While these are some examples of the divisions we have placed on ourselves, there are countless others. So why do we do this to ourselves? Why do we feel the need to generalize superiority and inferiority based on what are in reality basically insignificant differences between us? It seems to me, for many it is a case of needing to feel significant. When one has not accomplished anything of note in their life, they want to feel like they have something that makes them better anyway. People seem to need to feel "special" and "important" when the truth is that most of us are not "special" or "important" in the grand scheme of things. Most of us are simply cogs in the machine of humanity and many of us are the insignificant cogs that merely spin and don’t really do much. That’s not to say that we can’t become more relevant. We can find ways to make society better or find some change to a process that makes life easier for others.

The thing is, we can’t make ourselves more relevant without effort. We can’t simply berate others to make ourselves more important. No matter how much you talk about someone else being less than you, it will not make you more. You are still the same person you were before you began to talk. Even if some stereotypes have some basis in fact, they are not true of all people that they are referring to and to use them as a basis for opinion of an entire group only serves to show that you are ignorant and don’t actually know about the entire group.

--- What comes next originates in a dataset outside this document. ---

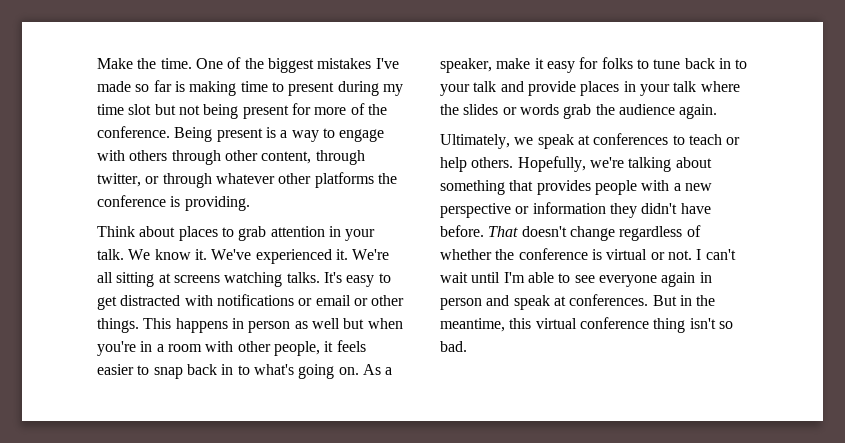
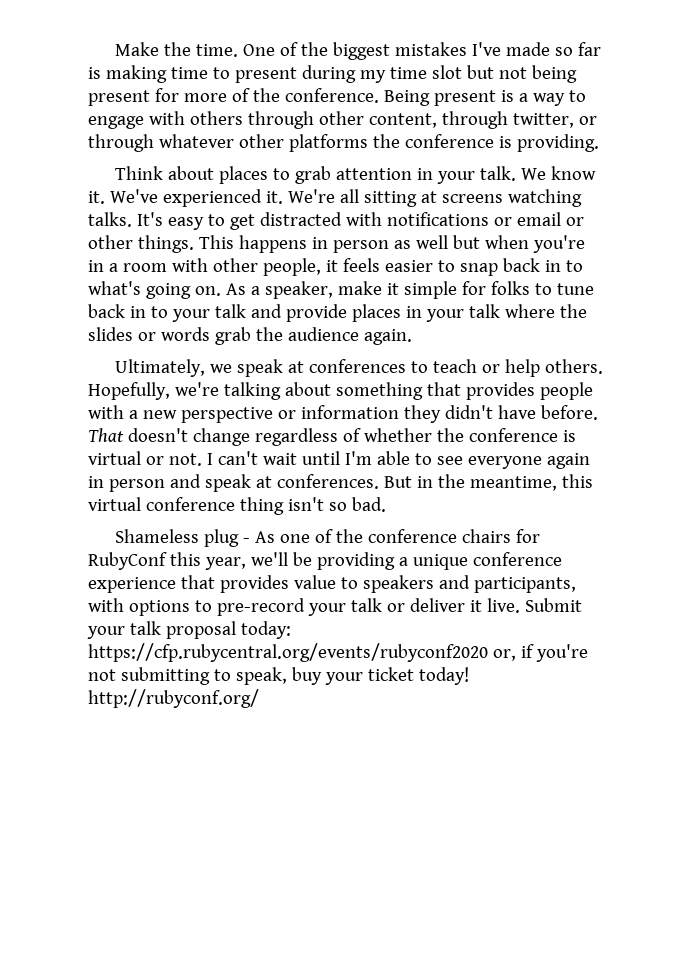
[546,61,575,73] easy -> [403,281,457,299] simple
(467, 346) none -> [114,529,540,547] [88,552,562,570] [88,575,576,593] [88,598,582,616] [87,621,291,639] [88,643,588,662] [88,667,469,685] [88,689,259,708] // Shameless plug - As one of the conference chairs for RubyConf this year, we'll be providing a unique conference experience that provides value to speakers and participants, with options to pre-record your talk or deliver it live. Submit your talk proposal today: https://cfp.rubycentral.org/events/rubyconf2020 or, if you're not submitting to speak, buy your ticket today! http://rubyconf.org/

Probably the most insidious way in which we divide ourselves is through the use of epithets. People use them in every day conversation and with each use, the group being described is a little more solidified in our society as being lesser in the perceptions of others. Perhaps the most widely used and most harmful is the word "nigger" or "nigga". This word in its various forms has been used for about four hundred years to describe people of African descent. This word connotes ignorance, stupidity, dangerousness, lack of refinement and a general idea of not belonging in "proper" society. The connotations that the word brings are by no means accurate to the whole body of people of African descent. I noted two prominent examples of Americans that completely defied the stereotypes that come with the word. So why do people use it? I would posit that people who have no sense of real self-worth largely drive its continued usage. These people use it to either denigrate others in an attempt to gain self-worth or to add identity to themselves when the color of their skin is all that they have to distinguish themselves from others.

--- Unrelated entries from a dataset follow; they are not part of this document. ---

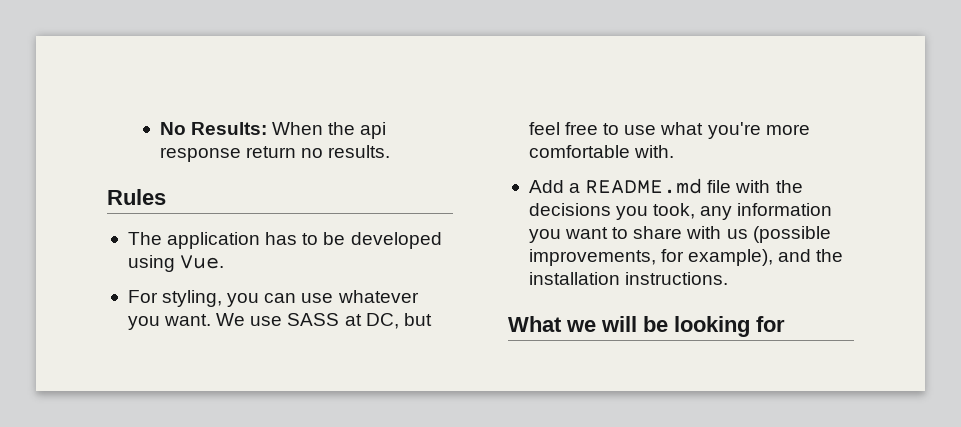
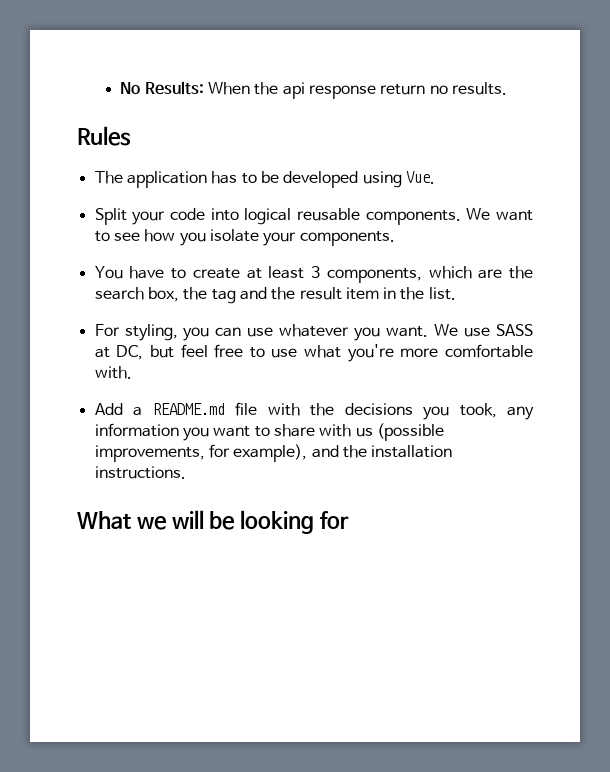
(225, 262) none -> [94,208,533,225] [94,229,395,246] [94,266,533,283] [94,287,456,304] // Split your code into logical reusable components. We want to see how you isolate your components. // You have to create at least 3 components, which are the search box, the tag and the result item in the list.

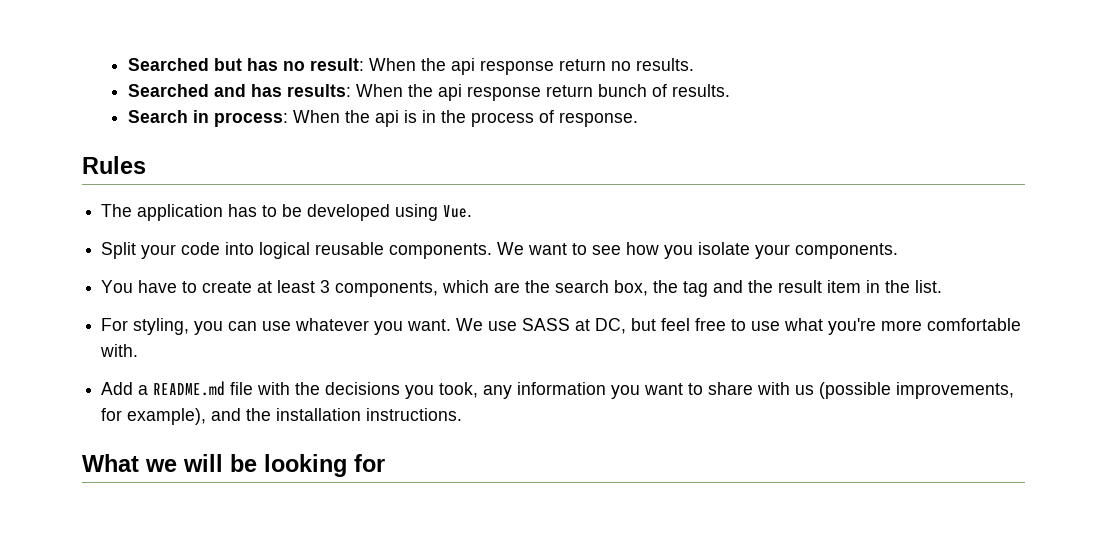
[120,81,204,95] No Results: -> [127,58,364,71] Searched but has no result:
(507, 88) none -> [127,84,730,101] [127,110,638,127] // Searched and has results: When the api response return bunch of results. // Search in process: When the api is in the process of response.

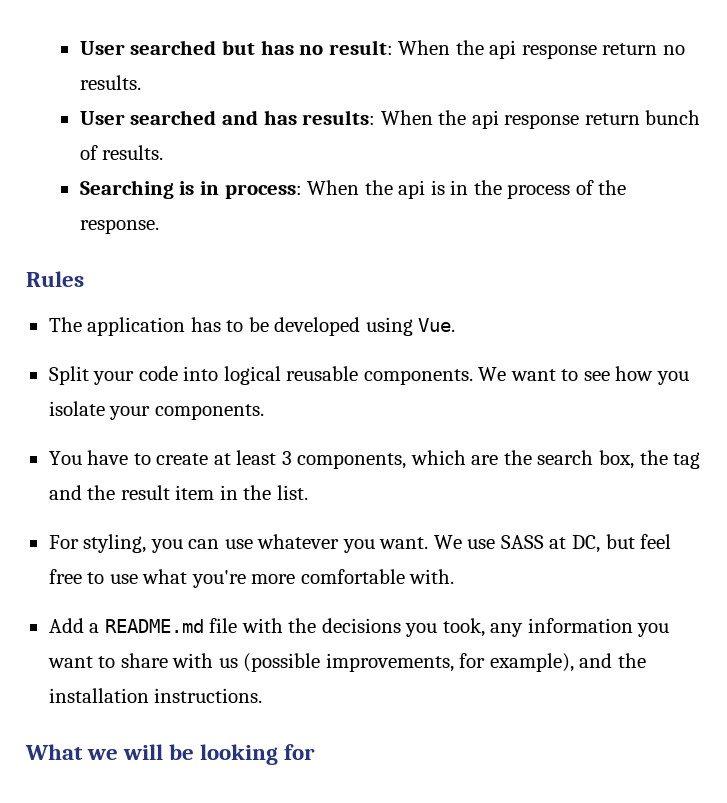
[127,58,209,71] Searched -> [79,40,217,55] User searched
[127,84,209,97] Searched -> [79,110,217,125] User searched
[127,110,188,123] Search -> [79,180,195,199] Searching is
(554, 116) none -> [598,180,627,195] the

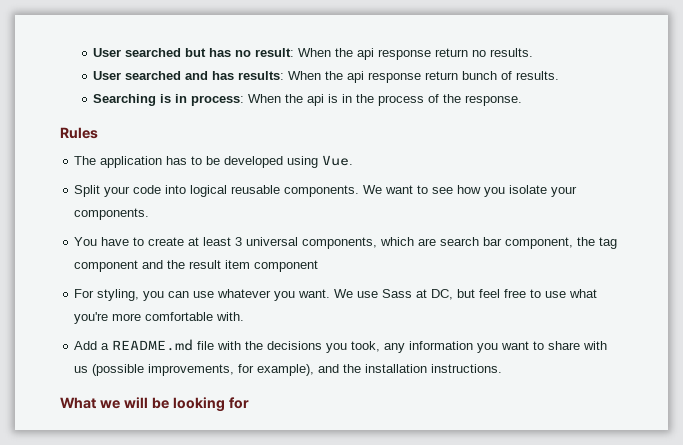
(292, 458) none -> [246,237,299,246] universal
[503,450,634,469] the search box, -> [440,237,574,249] search bar component,
(701, 460) none -> [74,260,139,272] component
[219,485,308,500] in the list. -> [254,260,319,272] component
[500,535,544,549] SASS -> [382,289,413,298] Sass

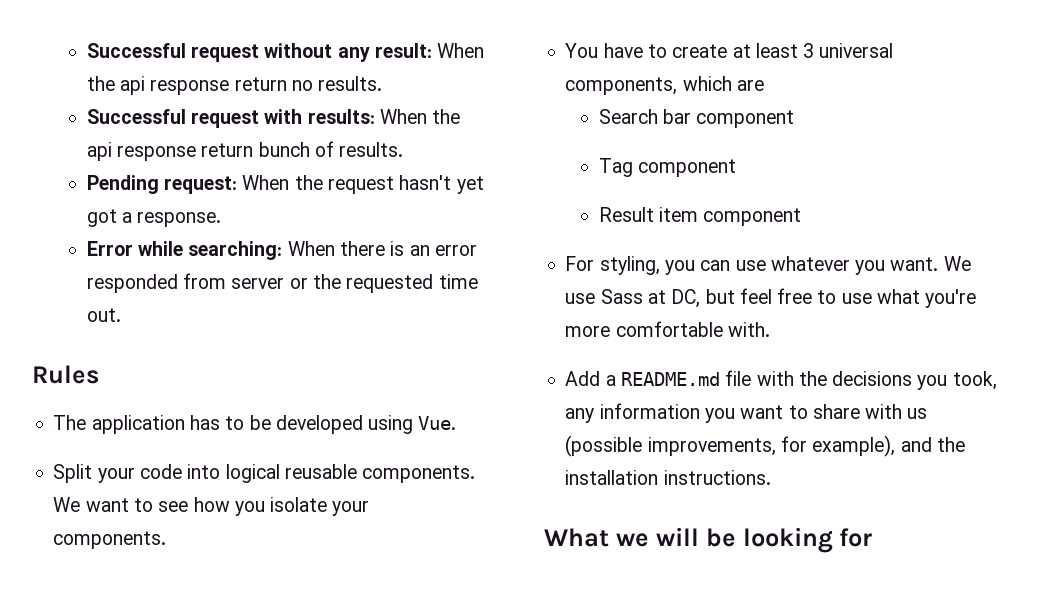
[93,48,252,57] User searched but has no -> [86,43,370,62] Successful request without any
[93,71,235,80] User searched and has -> [86,109,303,128] Successful request with
[93,94,523,106] Searching is in process: When the api is in the process of the response. -> [86,175,484,194] [86,209,222,227] [86,241,477,260] [86,273,478,293] [86,308,121,322] Pending request: When the request hasn't yet got a response. // Error while searching: When there is an error responded from server or the requested time out.
[440,237,618,249] [74,260,222,272] search bar component, the tag component and the result -> [598,109,795,128] [598,158,737,177] [598,207,654,222] // Search bar component // Tag component // Result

Sadly the aforementioned epithet is by no means the only one used in our society. We have epithets for everything from women to homosexuals to people of every skin color known to man. We denigrate based on religion, age, education level, etc. with no regard to the overall accuracy of our generalizations. The thing that should be stressed is that no matter how many ways we find to insult others, it does not make us any better. We cannot improve our own worth by lessening others.

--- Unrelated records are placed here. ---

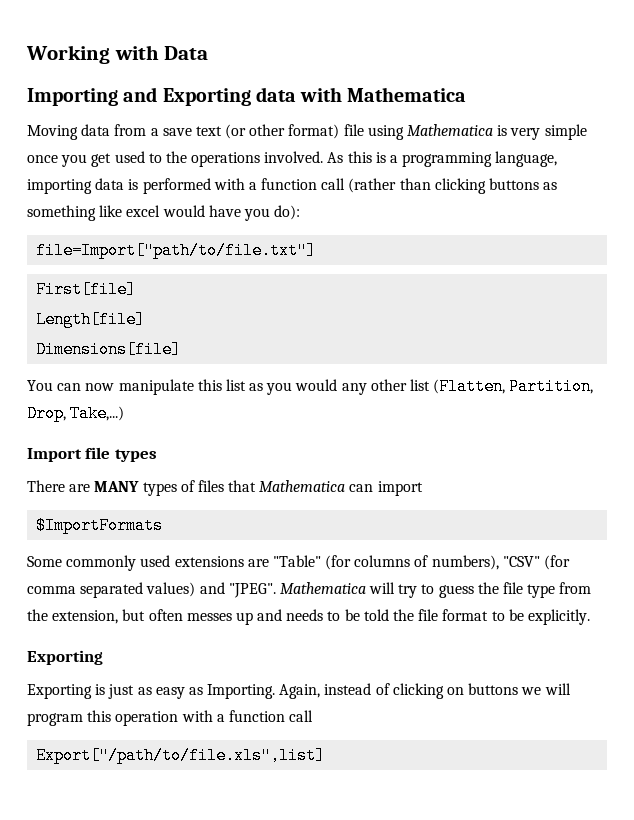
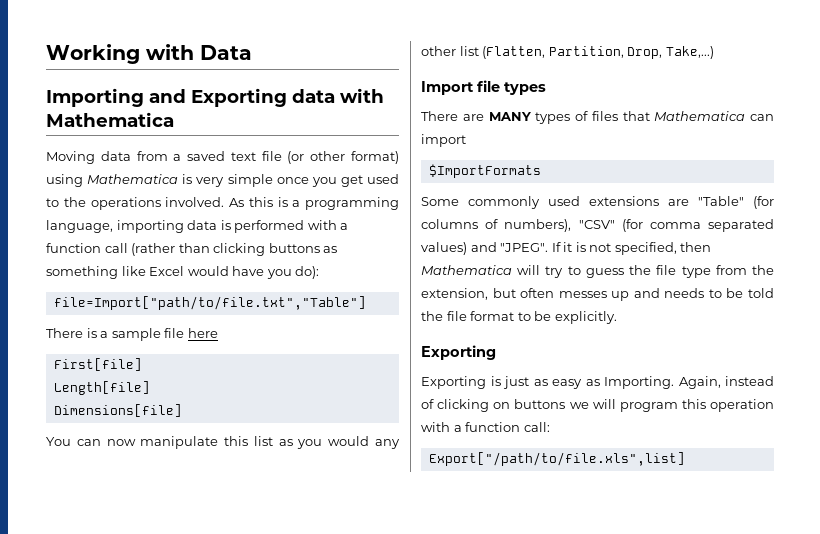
[162,126,222,136] save text -> [187,151,282,161] saved text file
[343,124,364,136] file -> (399, 157) none
[126,205,161,217] excel -> [149,266,185,276] Excel
[36,242,317,259] file=Import["path/to/file.txt"] -> [53,296,366,310] [46,328,218,341] file=Import["path/to/file.txt","Table"] // There is a sample file here
(276, 590) none -> [551,242,712,255] If it is not specified, then
[289,710,314,722] call -> [523,422,550,432] call:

I have heard some argue that we will never get past the use of such words as an excuse to continue using them. To those people I say that they are lying to themselves. The words of hate can be stifled and put into the garbage cans they belong in if we stop just accepting that they are used. If you hear people use the words, call them on it and make a commitment to yourself to not use the words. There are plenty of non-hateful descriptive words to use. If you noticed during this piece I didn’t talk about different races because we are only one race. We are the human race. There is no need to damage others in order to talk about them. People like Don Imus should be made irrelevant in our daily lives unless they stop using the language of division. We do have a choice and to say otherwise is to say that you have no control over your own actions. Unless you are mentally disabled, that is a lie that you should neither tell nor believe.